The fickle finger of fate struck more than once last week, with Wall Street again failing in a costly way to see the figurative heart of the matter, at least in the view of some companies and observers. Or perhaps they saw the truth and didn't like it.

In any case, Esperion Therapeutics Inc. lost 26 percent of its stock value at the beginning of the week on word that upcoming data from a 47-patient Phase II trial of the company's cholesterol-clearing drug would be negative, or not as strongly positive as some had hoped.

Shares fell to $17.66, sacrificing $6.21 of their worth. But when the data came to light, in a venue no less prestigious than the Journal of the American Medical Association, they were positive enough to be deemed "revolutionary" by analyst Martin Auster of Wachovia Securities.

Analyst: Beware Embargoes That Last Too Long

Auster said the slide in the stock price might have been caused by the higher hopes of some investors who felt disappointed by the results they heard by way of news leaks or rumors - or by results they simply read as subscribers to JAMA.

Positive preliminary results from the Phase II study were disclosed in June, but Esperion CEO and President Roger Newton said the company chose to honor JAMA's embargo on further details until the date specified by the journal.

"We understood the decision was not without risk," Newton said during a conference call to discuss the data, but said it seemed "the best way to represent the long-term interests of Esperion and its stockholders."

Could be. But the company ended up honoring an embargo after the issue of JAMA was already on the desks of subscribers, said Christopher Raymond, analyst with Robert W. Baird & Co.

"I don't recall there are any instances where this has happened, where there has been two full trading days that [the data] has been out there" before the company acknowledged and explained them, he said. In Raymond's view, it wasn't Wall Street that failed to "get it," but the company. Stockholders who wanted to see more efficacy in the data sold off before Esperion - feeling bound by the embargo - could make its case.

"The timing snafu that took place here could have been prevented by the company," he said. "This is a judgment call and hindsight is 20-20, of course. It's easy to criticize. But JAMA has a procedure and has a publication protocol. In my view, if you're going to publish through the [American Medical Association] you should understand what the logistics look like."

He conceded that Esperion was "in a tight spot once the die is cast." When a company violates its agreement with the likes of JAMA to stay mum, "you've caused some difficulties for yourself down the road."

Raymond's rating on Esperion is neutral.

"I downgraded the stock the week before all this came out, but that was a valuation call," he told BioWorld Financial Watch. "I said then and I'll say now there is a long, arduous clinical process ahead of these guys."

Recovery in Esperion's share price, he said, probably was not brought about by the same investors who had bailed out earlier.

"It's a pretty safe bet to assume a good portion of the action was retail buying," Raymond said. "You saw this huge piece of news, reportedly landmark results, some very positive comments by the principal investigator," Steven Nissen, who called the data "unprecedented" and "amazing."

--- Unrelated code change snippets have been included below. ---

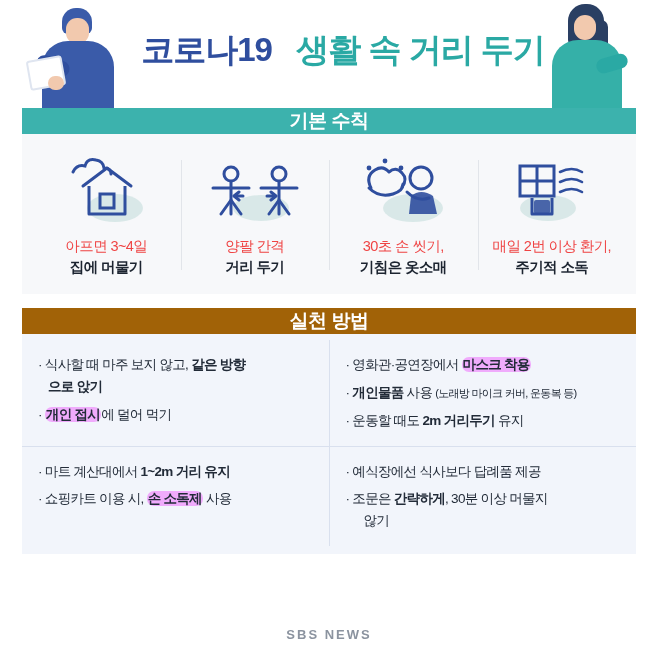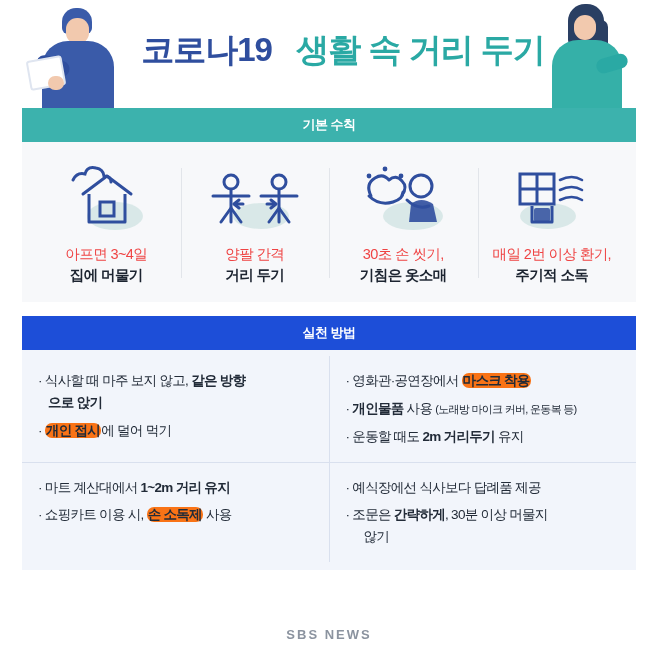--- a/index.html
+++ b/index.html
@@ -101,9 +101,9 @@
   
   .section { margin: 0 22px; }
   .bar {
-    height: 34px;
+    height: 26px;
     display: flex; align-items: center; justify-content: center;
-    color: #ffffff; font-size: 13px; font-weight: bold; letter-spacing: -0.5px;
+    color: #ffffff; font-size: 19px; font-weight: bold; letter-spacing: -0.5px;
   }
   .bar-teal { background: #3cb2ad; }
   .bar-navy { background: #1d4ed8; }

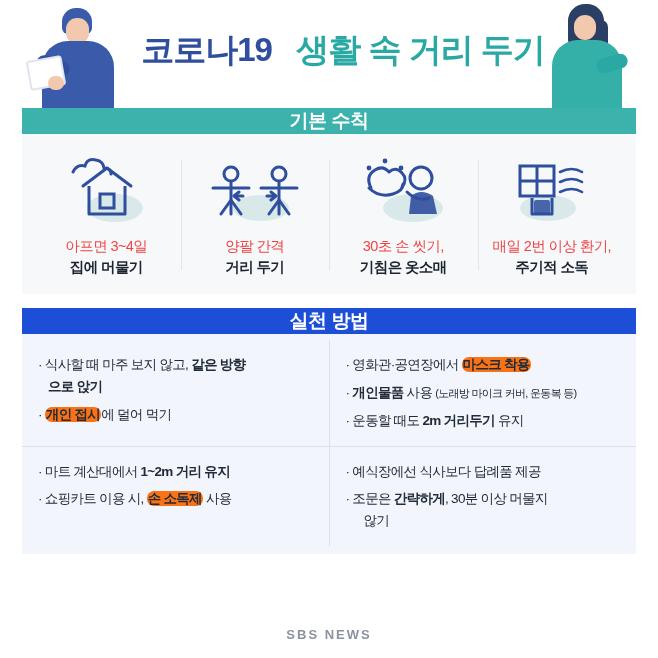--- a/index.html
+++ b/index.html
@@ -106,7 +106,7 @@
     color: #ffffff; font-size: 19px; font-weight: bold; letter-spacing: -0.5px;
   }
   .bar-teal { background: #3cb2ad; }
-  .bar-navy { background: #1d4ed8; }
+  .bar-navy { background: #a16207; }
 
   
   .rules-panel {

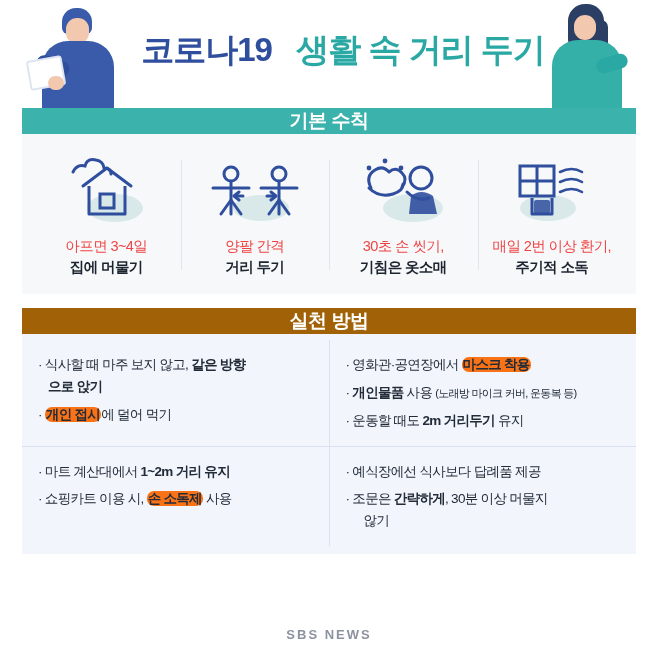--- a/index.html
+++ b/index.html
@@ -159,7 +159,7 @@
   }
   .pitem:last-child { margin-bottom: 0; }
   .bold { font-weight: bold; }
-  .hl { background: #f97316; font-weight: bold; padding: 0 1px; border-radius: 7px; }
+  .hl { background: #f0abfc; font-weight: bold; padding: 0 1px; border-radius: 7px; }
   .small { font-size: 11px; }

The Esperion story - how its shares tumbled, and how the ultimately published (and fully discussed) news was hailed as groundbreaking - gained coverage by the Wall Street Journal and CNN, Raymond noted, speculating that retail buyers saw what they believed looked like a deal on a stock that could become valuable down the road.

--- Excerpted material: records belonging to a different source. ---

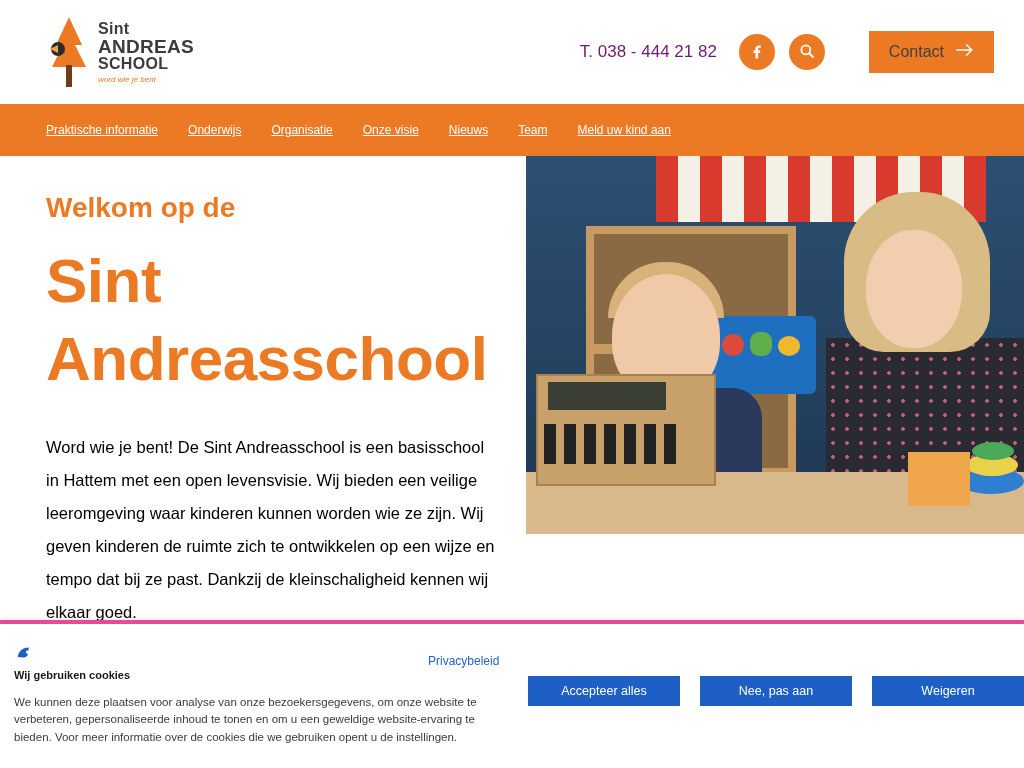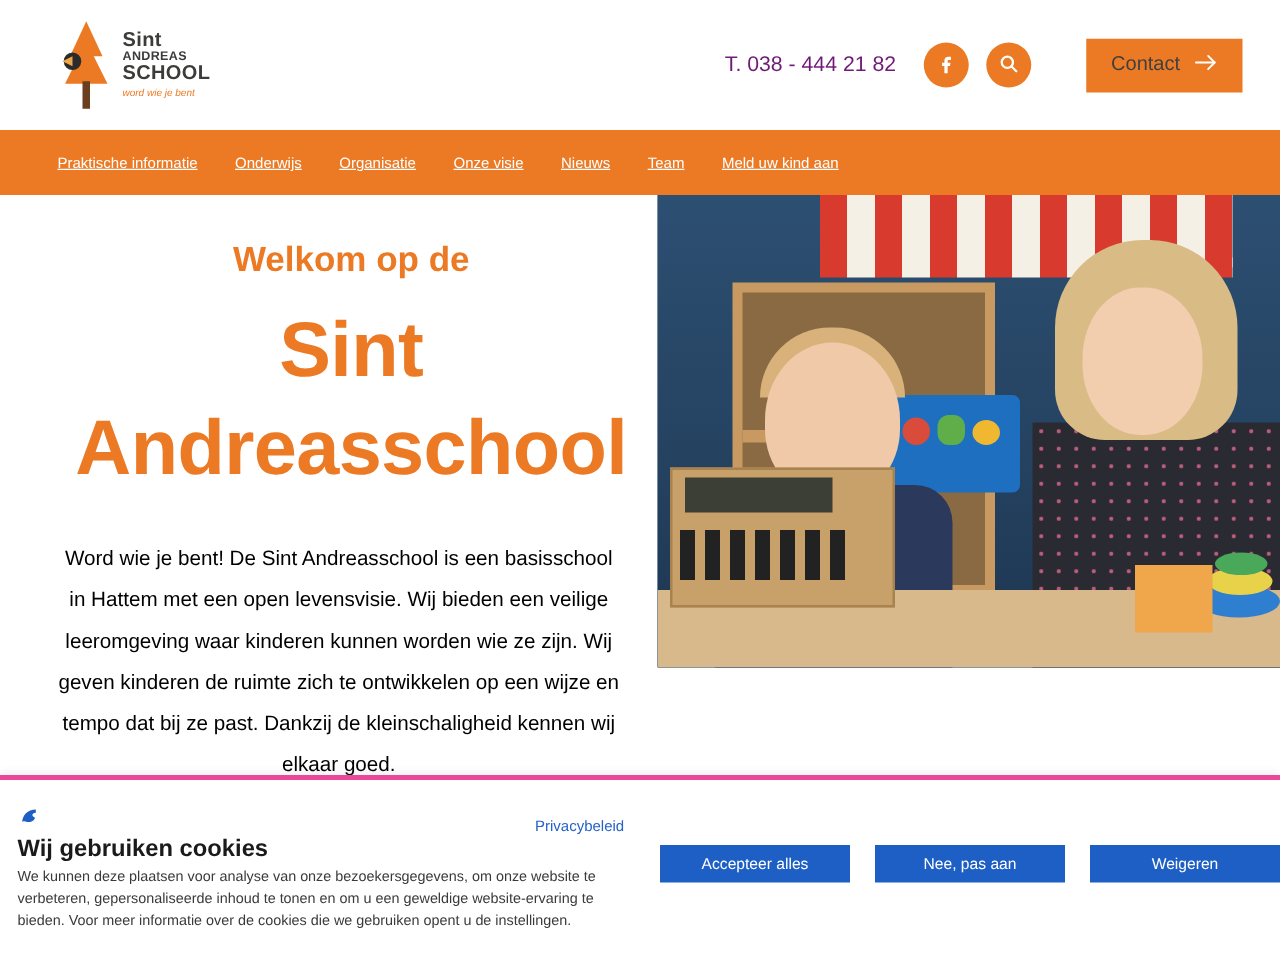--- a/index.html
+++ b/index.html
@@ -26,7 +26,7 @@
     font-weight: bold; color: #3c3c3b; letter-spacing: .3px;
   }
   .logo-line1 { font-size: 16px; }
-  .logo-line2 { font-size: 10px; }
+  .logo-line2 { font-size: 19px; }
   .logo-line3 { font-size: 16px; }
   .logo-tag { font-size: 8px; color: #ec7a24; margin-top: 4px; font-style: italic; }
 

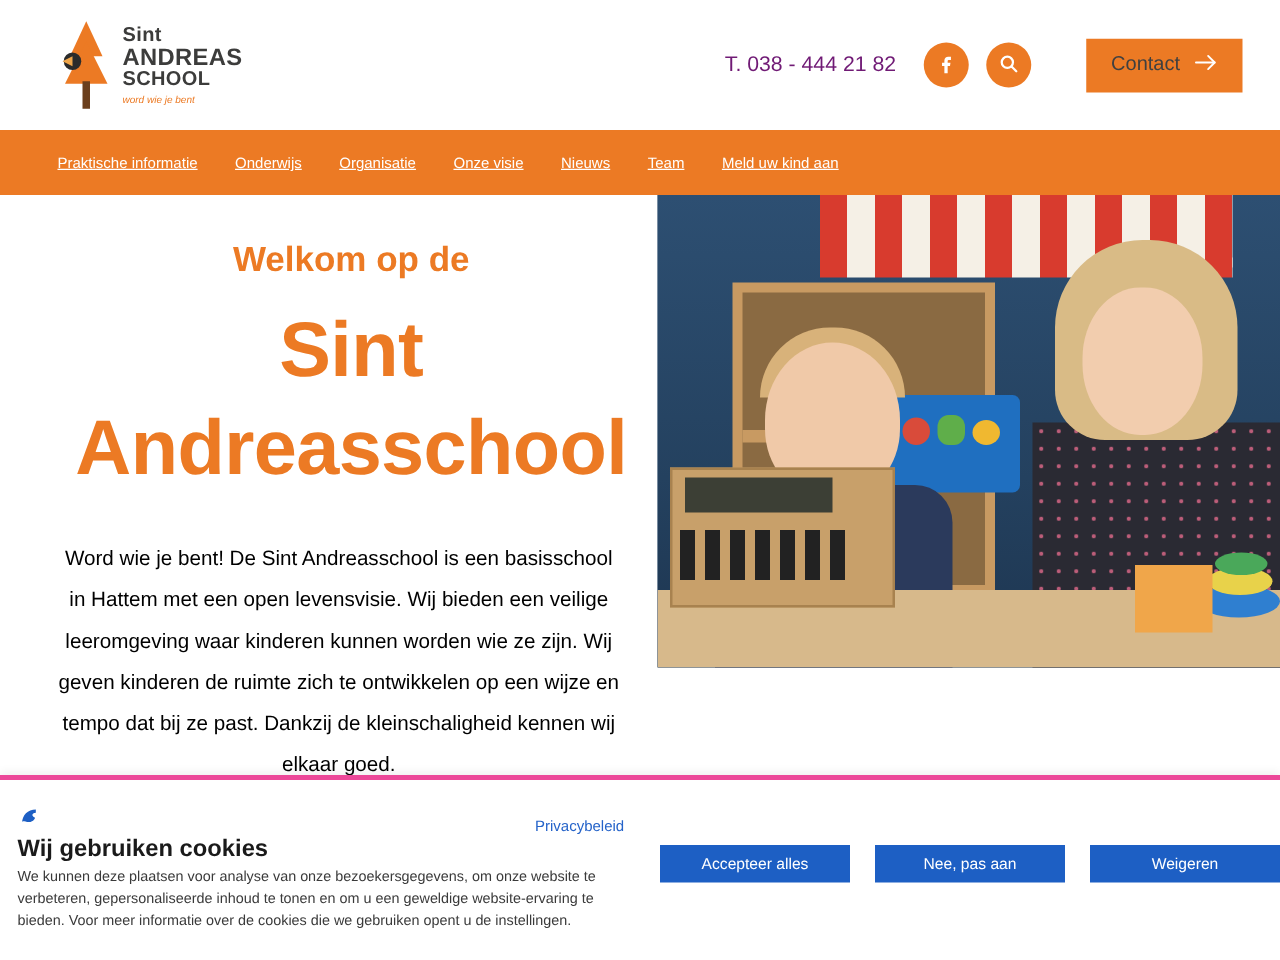--- a/index.html
+++ b/index.html
@@ -76,7 +76,7 @@
   }
 
   
-  .hero { position: relative; height: 592px; background: #fff; text-align: center; }
+  .hero { position: relative; height: 592px; background: #fff; }
   .hero-left {
     position: absolute; left: 46px; top: 36px; width: 470px;
   }

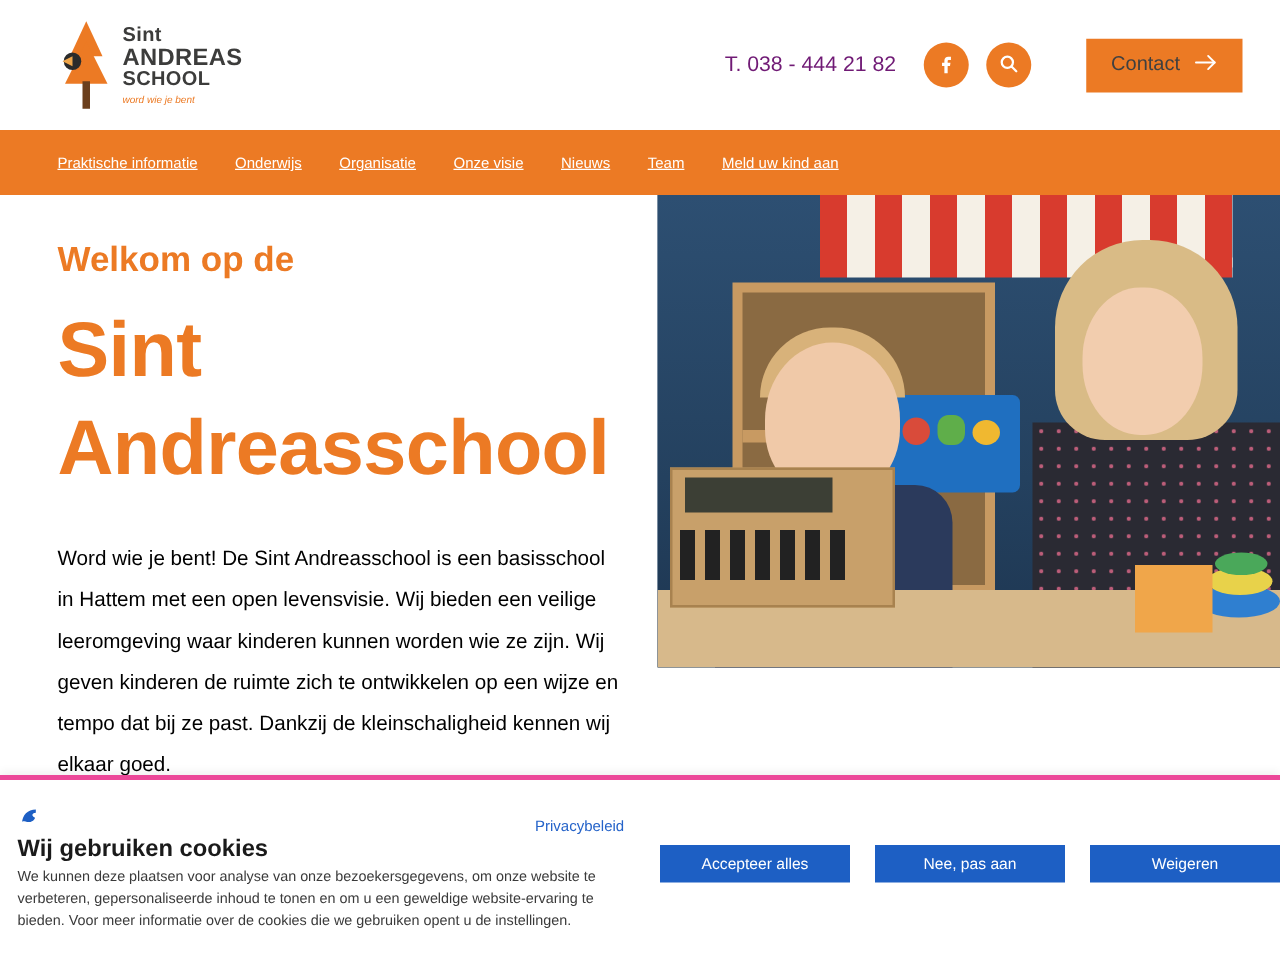--- a/index.html
+++ b/index.html
@@ -149,7 +149,7 @@
   .cookie-icon { position: absolute; left: 14px; top: 18px; width: 22px; height: 22px; }
   .cookie-title {
     position: absolute; left: 14px; top: 45px;
-    font-size: 19px; font-weight: bold; color: #1a1a1a;
+    font-size: 11px; font-weight: bold; color: #1a1a1a;
   }
   .cookie-body {
     position: absolute; left: 14px; top: 70px; width: 470px;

The route in which the word first got out - whether through leaks, rumors among traders or through JAMA subscribers - "has been the vexing question," Raymond said, even if the outcome was the same whichever way it happened. Companies should be more cautious in their dealings with scientific journals, he said. All of them.

"Typically, biotech products don't get featured in JAMA, it's true," Raymond said. "It could be that [JAMA] is a little bit more stringent. But these societies break their own embargoes all the time."